I was only able to attend limited sessions on Day 2, but they were well worth it. I stopped by the Evolution of Sport talk on data mining and it was pretty interesting. The concept of using data mining for sports isn’t novel, but what caught my attention was the way the results were presented. The scenario presented was trying to determine what factors predict whether a baseball team wins the division. Using traditional regression techniques the results don’t seem very clear because of what was described as projection shadows. Basicailly, the data gets muddied when trying to project mulitple dimensions onto a two-dimensional space. Using a bivariate plot of the factors in the model allowed the picture to become a lot clearer. Going back to one of the key takeaways about presentation being important, I thought this was particularly useful.
Finally I attended the Soccer Analytics panel — the main reason I went to Boston. The panelists hit on the main themes I mentioned at the beginning of the post and there were a few interesting anecdotes. Gavin Fleig talked about the process Bolton used to change their match model to fit their players using analytics and it was great to hear Ian Graham talk about how that showed up in the Castrol Index and how it exposed a shortcoming of the index.
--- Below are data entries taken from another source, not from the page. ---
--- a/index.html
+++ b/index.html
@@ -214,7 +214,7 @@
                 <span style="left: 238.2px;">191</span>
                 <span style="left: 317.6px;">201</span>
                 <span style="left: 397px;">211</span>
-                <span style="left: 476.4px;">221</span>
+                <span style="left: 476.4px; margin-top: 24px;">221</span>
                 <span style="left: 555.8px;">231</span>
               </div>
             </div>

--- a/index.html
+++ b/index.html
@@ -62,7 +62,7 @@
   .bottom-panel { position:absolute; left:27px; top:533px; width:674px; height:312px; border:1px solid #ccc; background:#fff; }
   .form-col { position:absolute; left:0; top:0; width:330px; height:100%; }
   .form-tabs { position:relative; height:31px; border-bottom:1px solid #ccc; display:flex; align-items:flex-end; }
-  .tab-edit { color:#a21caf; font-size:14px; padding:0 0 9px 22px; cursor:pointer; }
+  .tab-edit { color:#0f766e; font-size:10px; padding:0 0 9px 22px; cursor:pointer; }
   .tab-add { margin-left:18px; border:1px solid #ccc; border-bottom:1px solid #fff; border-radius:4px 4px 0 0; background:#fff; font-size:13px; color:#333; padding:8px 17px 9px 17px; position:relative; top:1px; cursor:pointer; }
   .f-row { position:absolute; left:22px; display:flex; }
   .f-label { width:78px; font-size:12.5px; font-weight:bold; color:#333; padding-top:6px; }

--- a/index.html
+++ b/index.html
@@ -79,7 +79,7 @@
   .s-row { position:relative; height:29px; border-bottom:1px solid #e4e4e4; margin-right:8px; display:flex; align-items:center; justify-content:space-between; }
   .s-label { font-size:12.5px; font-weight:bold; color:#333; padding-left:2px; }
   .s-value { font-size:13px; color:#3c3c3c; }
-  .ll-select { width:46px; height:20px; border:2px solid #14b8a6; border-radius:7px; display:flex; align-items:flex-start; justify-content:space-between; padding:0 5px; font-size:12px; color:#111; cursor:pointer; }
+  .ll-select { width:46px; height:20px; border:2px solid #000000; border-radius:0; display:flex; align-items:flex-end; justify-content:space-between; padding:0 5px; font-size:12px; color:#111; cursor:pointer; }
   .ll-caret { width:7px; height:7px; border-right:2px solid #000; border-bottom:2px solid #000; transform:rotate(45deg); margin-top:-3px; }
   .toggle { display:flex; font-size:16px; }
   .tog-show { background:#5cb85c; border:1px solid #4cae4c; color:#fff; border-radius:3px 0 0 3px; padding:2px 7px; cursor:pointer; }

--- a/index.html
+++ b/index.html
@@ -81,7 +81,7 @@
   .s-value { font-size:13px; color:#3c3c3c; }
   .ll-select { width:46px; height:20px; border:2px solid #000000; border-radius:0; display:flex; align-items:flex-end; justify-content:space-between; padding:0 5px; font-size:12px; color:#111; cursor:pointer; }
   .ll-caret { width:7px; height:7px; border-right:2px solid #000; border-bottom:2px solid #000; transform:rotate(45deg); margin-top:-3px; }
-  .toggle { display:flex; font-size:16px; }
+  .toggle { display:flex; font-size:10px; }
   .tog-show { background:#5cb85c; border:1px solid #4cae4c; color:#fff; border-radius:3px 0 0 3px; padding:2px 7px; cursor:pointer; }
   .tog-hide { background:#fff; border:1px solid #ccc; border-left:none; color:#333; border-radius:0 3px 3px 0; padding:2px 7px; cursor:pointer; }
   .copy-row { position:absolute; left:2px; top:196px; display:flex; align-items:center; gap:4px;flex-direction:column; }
Bolton finished 7th one year, but their player’s cumulative score for the Castrol Index was 17th. The index was tuned to reflect what skills make the average player good, but it didn’t reflect what made a Bolton player good (ie creating set pieces in or near the final third). When the index was adjusted to account for Bolton’s requirements of their players, the players ended up scoring extremely well. This highlighted one of the caveats when dealing with analytics. Style of play and the assets of the team make comparisons incredibly difficult.
It was interesting to see Daryl Morey and Mike Zarren (two key basketball guys) sitting in the back of the room during the soccer analytics panel. Chatting with industry insiders, one of their main reasons for attending is to learn what other people are doing. It’s promising that there is lots of cross-polination going on between soccer and basketball.
I was really impressed with the level of soccer presence at the conference. Many EPL clubs sent representatives although I was shocked to see almost no one from MLS. It would have been the perfect place to announce the Opta/MLS agreement. Also, given how resource constrained MLS is, I feel like there are loads of opportunities for MLS clubs to gain a competitive advantage. One interesting take away from the soccer panel was that everyone agreed identifying talent like Messi and Torres is easy. Only a few clubs can afford them. Where analytics comes in is identifying less obvious talent, or the right talent for your club. This is the exact problem MLS faces.
If you are interested in attending the Sloan Sports Analytics Conference next year, the conference is held every March and tickets go on sale in late November/early December. The conference sells out, so act quickly.


Picking up on your comment on the NBA analysis – they are much further on than in soccer in terms of ‘actual analysis’. In what way do you think this is?